Тяжесть крашеного броневого листа, как и всякое другое проявление государственного могущества, вызывала у старухи острое ревнивое чувство: если бы она руководила страной или такие, как она, броня была бы крепка не хуже, а даже лучше.

Но все, связанное с нею, с ее друзьями, сломлено, разметано и странно, что уцелело в душе после стольких тюрем. Но даже если бы этих горьких лет было вдвое больше, она бы не отказалась от своей судьбы. Жизнь ее была заполнена любовью по самую высокую отметку — выше не бывает, — хотя за всю жизнь ей выпало любви меньше трех лет.

…Она сама не ожидала, что ее выпустят из тюрьмы и даже разрешат поселиться у двоюродной тетки. Больше от семьи никого не осталось. Странно, что посреди всех бурь в ней по-прежнему крепло чувство, что будь отец жив, он бы защитил ее ото всех невзгод. Умом она понимала: ничего не мог сделать слабый, больной старик. А чувство жило. И видела она, как в стылый мартовский день возле дома кабатчиков Мызниковых отец повязывает алую ленту на броневик. И все кричат от восторга, и он кричит. Слава богу, не дожил до октября. А если бы дожил, увидел бы, что она увидела?

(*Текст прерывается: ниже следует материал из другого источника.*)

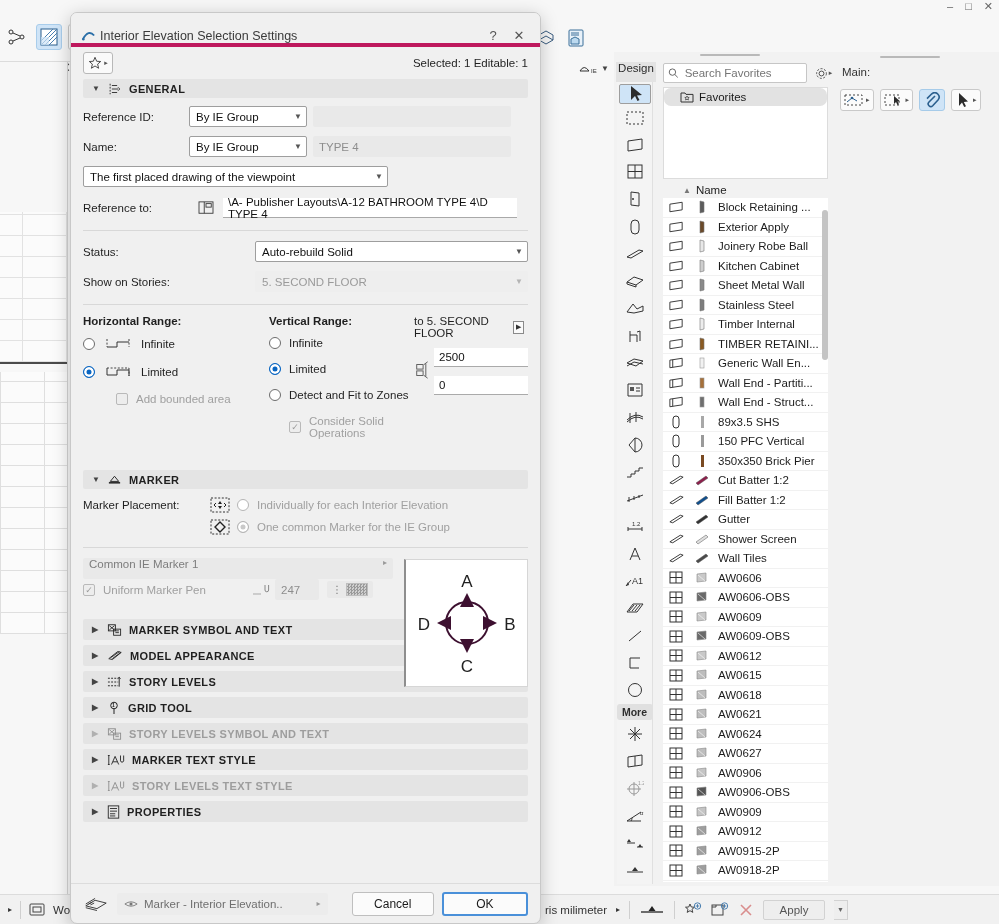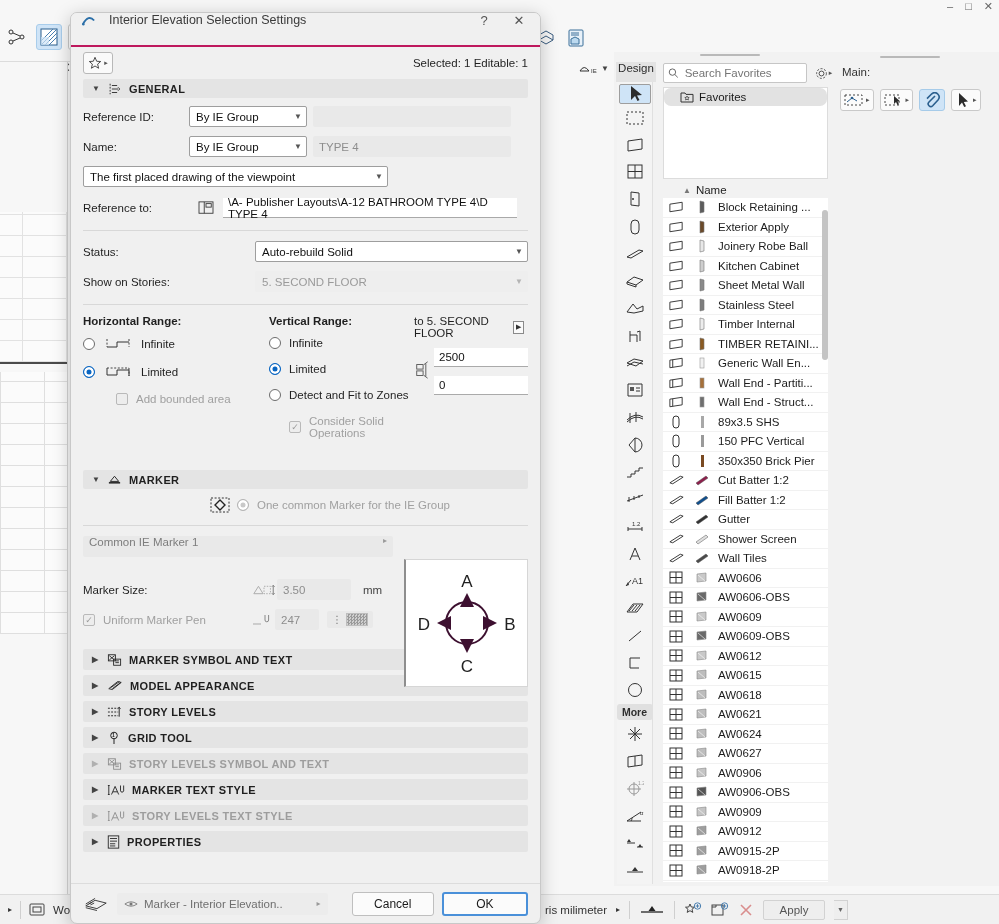--- a/index.html
+++ b/index.html
@@ -171,22 +171,22 @@
   .win-ctl { position: absolute; right: 6px; top: 0; display: flex; gap: 12px; color: #666; font-size: 11px; }
 
   
   .dialog {
     position: absolute; left: 70px; top: 12px; width: 471px; height: 912px;
     background: #f0f0f0; border: 1px solid #c8c8c8; border-radius: 7px;
     box-shadow: 0 4px 18px rgba(0,0,0,0.22);
     overflow: hidden;
   }
   .dlg-title {
-    height: 34px; display: flex; align-items: flex-start; padding: 0 10px; gap: 13px;
-    background: #f0f0f0; border-bottom: 2px solid #be185d;
+    height: 34px; display: flex; align-items: flex-end; padding: 0 10px; gap: 4px;
+    background: #f0f0f0; border-bottom: 4px solid #be185d;
   }
   .dlg-title .t { font-size: 12.5px; color: #3a3a3a; flex: 1; }
   .dlg-help, .dlg-close { color: #555; font-size: 13px; width: 22px; text-align: center; }
 
   .dlg-subbar {
     height: 32px; display: flex; align-items: center; padding: 0 12px; gap: 8px;
   }
   .fav-star-btn {
     width: 30px; height: 22px; border: 1px solid #b8b8b8; background: #fafafa; border-radius: 3px;
     display: flex; align-items: center; justify-content: center; gap: 2px;
@@ -1311,52 +1311,54 @@
 
       <div class="sec-head" style="margin-top:17px">
         <span class="tri">▼</span>
         <svg width="15" height="12" viewBox="0 0 16 12">
             <path d="M2 9 L14 9" stroke="#222" stroke-width="1.6"></path>
             <path d="M8 2 L12.5 7.5 L3.5 7.5 Z" fill="none" stroke="#222"></path>
           </svg>
         <span>MARKER</span>
       </div>
 
+      <div class="row" style="margin-bottom:6px">
+        <span class="lbl" style="width:124px">Marker Placement:</span>
+        <span style="width:26px;display:flex;justify-content:center">
+          <svg width="20" height="16" viewBox="0 0 20 16">
+              <rect x="1" y="1" width="18" height="14" fill="none" stroke="#333" stroke-dasharray="2 1.6"></rect>
+              <path d="M10 4 L12 7 L8 7 Z" fill="#222"></path>
+              <path d="M10 12 L12 9 L8 9 Z" fill="#222"></path>
+              <path d="M4 8 L6 6 M4 8 L6 10" stroke="#222" fill="none"></path>
+              <path d="M16 8 L14 6 M16 8 L14 10" stroke="#222" fill="none"></path>
+            </svg>
+        </span>
+        <span class="radio dim" style="margin-left:4px"></span>
+        <span class="rlabel dim" style="margin-left:8px">Individually for each Interior Elevation</span>
+      </div>
 
       <div class="row">
         <span class="lbl" style="width:124px"></span>
         <span style="width:26px;display:flex;justify-content:center">
           <svg width="20" height="16" viewBox="0 0 20 16">
               <rect x="1" y="1" width="18" height="14" fill="none" stroke="#333" stroke-dasharray="2 1.6"></rect>
               <path d="M10 3 L15 8 L10 13 L5 8 Z" fill="none" stroke="#222" stroke-width="1.4"></path>
             </svg>
         </span>
         <span class="radio dimon" style="margin-left:4px"></span>
         <span class="rlabel dim" style="margin-left:8px">One common Marker for the IE Group</span>
       </div>
 
       <hr class="div">
 
       <div class="marker-pick">
         <span>Common IE Marker 1</span>
         <span class="cv">▸</span>
       </div>
 
-      <div class="row" style="margin-top:22px">
-        <span class="lbl" style="width:168px">Marker Size:</span>
-        <span style="width:26px;display:flex;justify-content:center">
-          <svg width="24" height="14" viewBox="0 0 26 14">
-              <path d="M2 11 L7 3 L12 11 Z" fill="none" stroke="#a8a8a8"></path>
-              <rect x="13" y="3" width="7" height="8" fill="none" stroke="#a8a8a8" stroke-dasharray="1.6 1.4"></rect>
-              <path d="M23 2 L23 12 M21.5 3.5 L23 2 L24.5 3.5 M21.5 10.5 L23 12 L24.5 10.5" stroke="#777" fill="none"></path>
-            </svg>
-        </span>
-        <div class="txtfield" style="width:74px">3.50</div>
-        <span style="margin-left:12px;font-size:11.5px;color:#444">mm</span>
-      </div>
 
       <div class="row">
         <span class="chk">✓</span>
         <span class="rlabel dim" style="margin-left:8px;width:146px">Uniform Marker Pen</span>
         <span style="width:26px;display:flex;justify-content:center">
           <svg width="22" height="14" viewBox="0 0 22 14">
               <path d="M2 11 L10 11" stroke="#a9a9a9"></path>
               <path d="M14 2 L14 7 a1.8 1.8 0 0 0 3.6 0 L17.6 2" fill="none" stroke="#888"></path>
             </svg>
         </span>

В том, что ее выпустили в канун семнадцатой годовщины, заключался какой-то дьявольский смысл. Милосердию "их" она не верила. А после декабрьских событий в Ленинграде каждую ночь ждала нового ареста.

…Старуха не заметила, когда танкетку плотным кольцом окружили сбежавшиеся ребятишки. Дождались — с лязгом откинулся люк, из него выбрались два танкиста в комбинезонах и шлемах. Что они говорили, прикуривая друг у друга, и чему смеялись, старуха не уразумела. Но когда двинулись навстречу, прилепив взгляды к ее лицу, поняла, что за ней. Обычно ночью тихо подползала черная "Маруся". Теперь решили на танке.